We are so programmed to not question how our doctors treat us, and diagnose us because we have been brought up to know a doctor as an authority. When they start taking advantage of this authority there is a problem and we cannot allow for this to stand any longer. The best way I know we can address this is to put the doctors that treat patients this way out of business. It’s just the start of the movement but we have to start somewhere. It’s time to reclaim what medical care should be in this country and if it’s not going to start with the doctors, then it needs to start with the patients. I have kicked off this process and I intend to post on my blog page a list of recommended doctors and a list of doctors to stay away from. I will post location as well for anyone in my area but if we get more folks to do this in their areas and raise awareness for doctors that are mis-treating their patients across the states we can make a big impact. I encourage everyone to do the same and bring awareness to your friends, family and more. It’s time to fight for our relationships with our doctors, show them that trust goes two ways. It’s time for us to be treated, not mis treated. It’s time to re-build these relationships and only then can they begin to earn back our trust and we can gain theirs.
~Just A Regular Sick Girl
You have hit on a lot of issues that I have been studying for quite some time now.
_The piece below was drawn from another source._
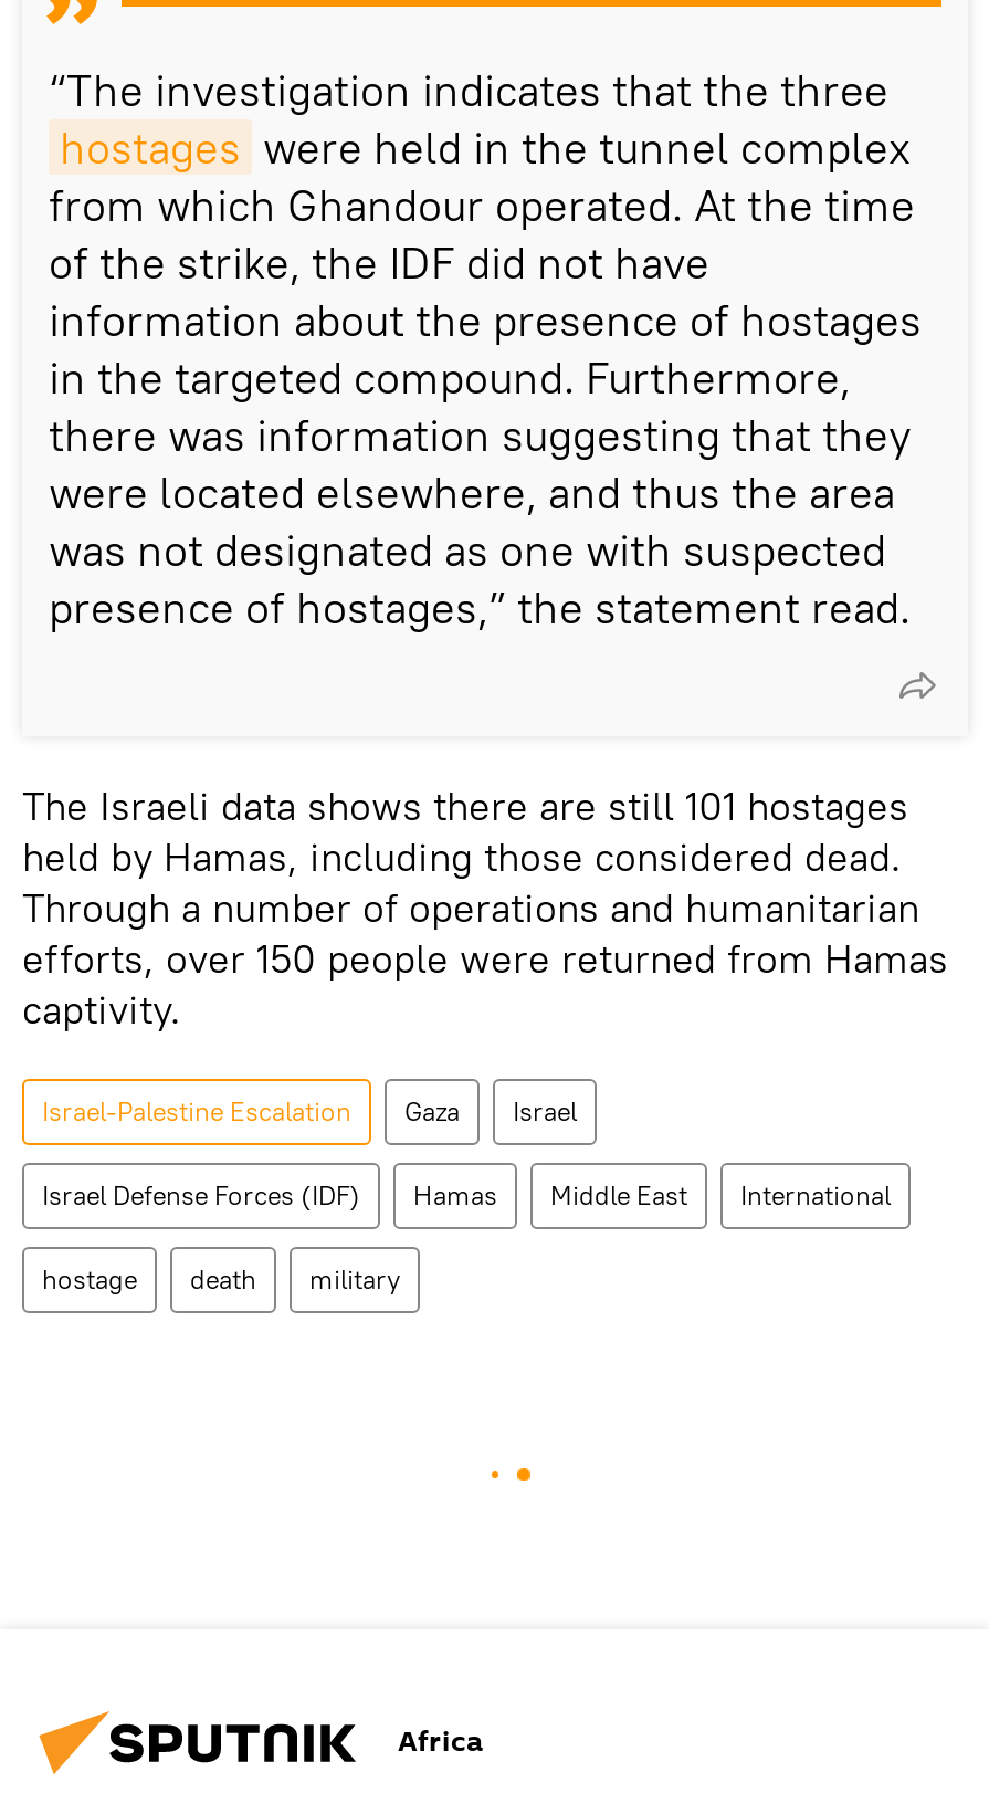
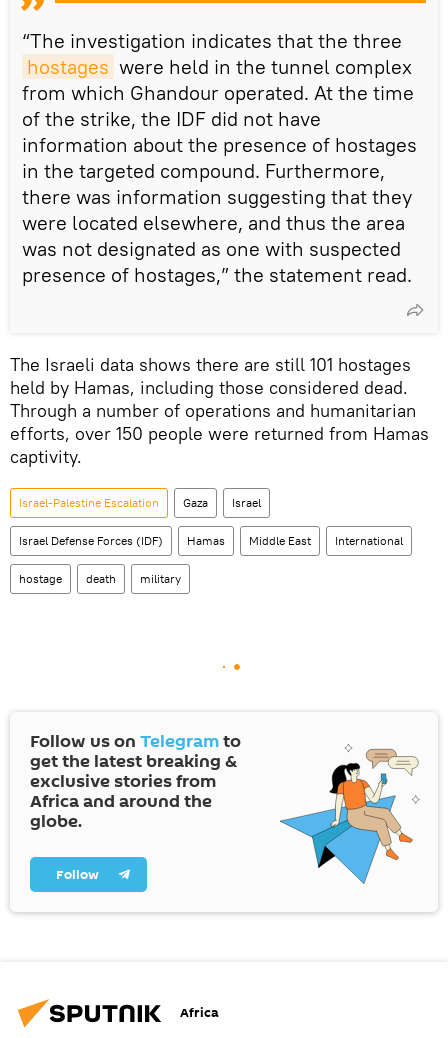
none -> [30,729,420,885] [image] | Follow us on Telegram to | get the latest breaking & | exclusive stories from | Africa and around the | globe. | Follow

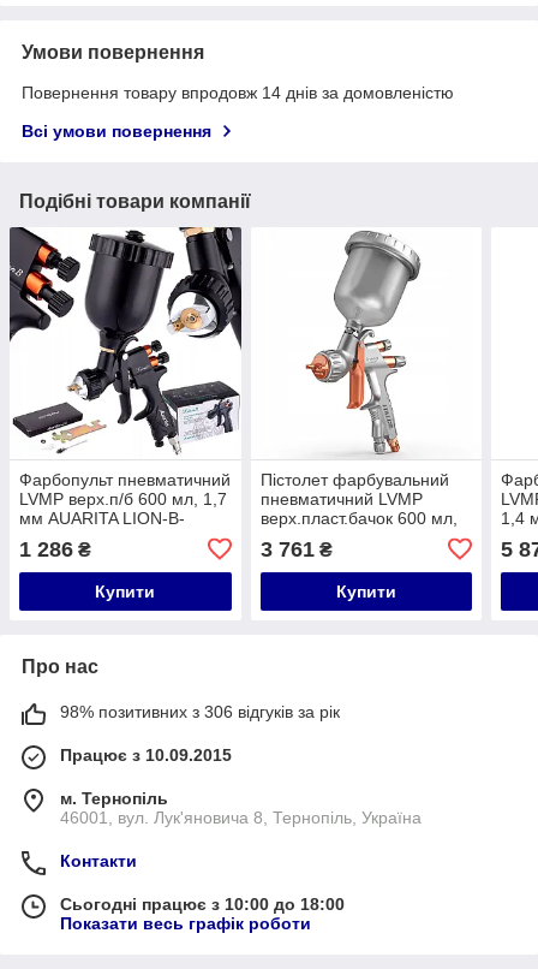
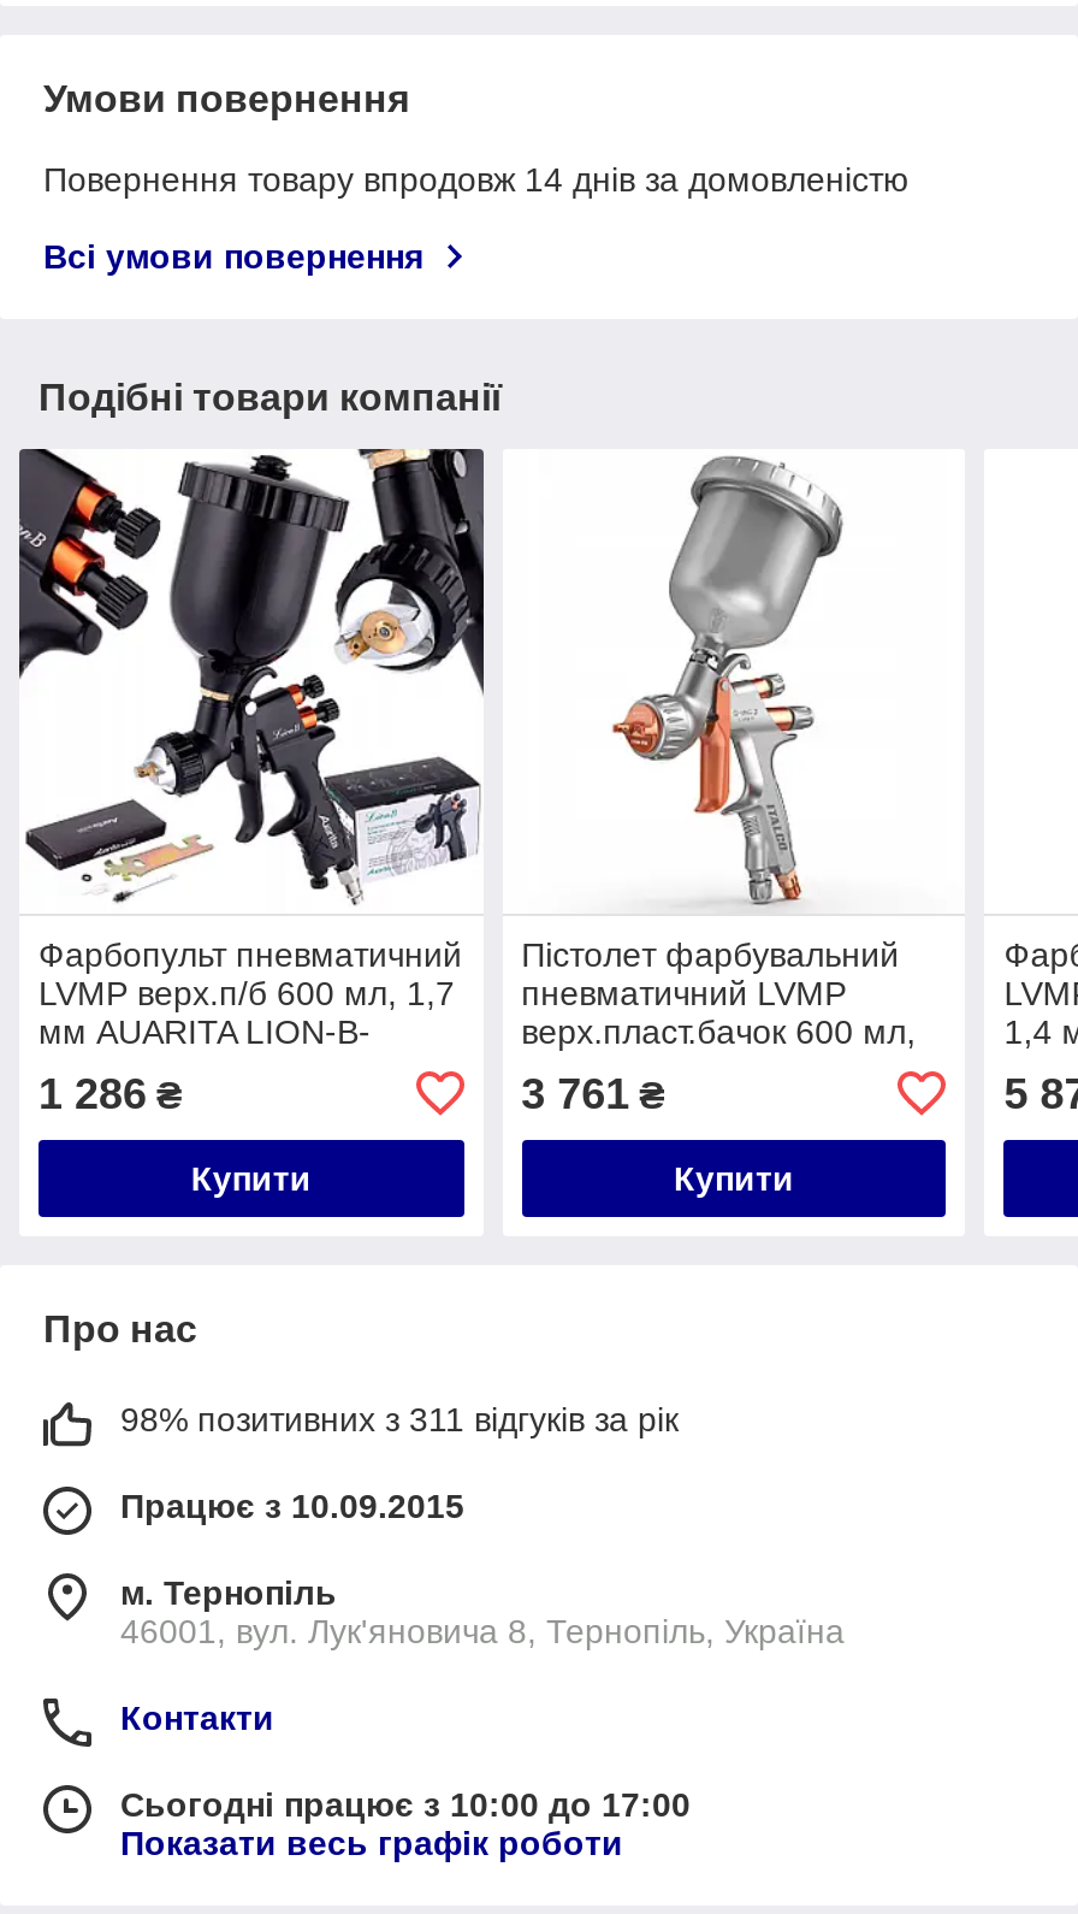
[60,702,340,721] 98% позитивних з 306 відгуків за рік -> [120,1400,679,1438] 98% позитивних з 311 відгуків за рік
[60,894,345,913] Сьогодні працює з 10:00 до 18:00 -> [120,1785,691,1823] Сьогодні працює з 10:00 до 17:00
I’ve been through good visits, where I feel validated for going to the doctor and seeking professional opinions. And I have had bad visits, where the answer was “we’ll just wait and see what happens” because there was no immediate answer to my issues. Doctors seem to especially struggle with chronic conditions where there is no cure and no chance that the issues will just “go away”. Part of that is the existence of patients that really do abuse the system and monopolize a doctor’s time and resources. But you are right, it is a two way street, and doctors do have an obligation to earn your trust.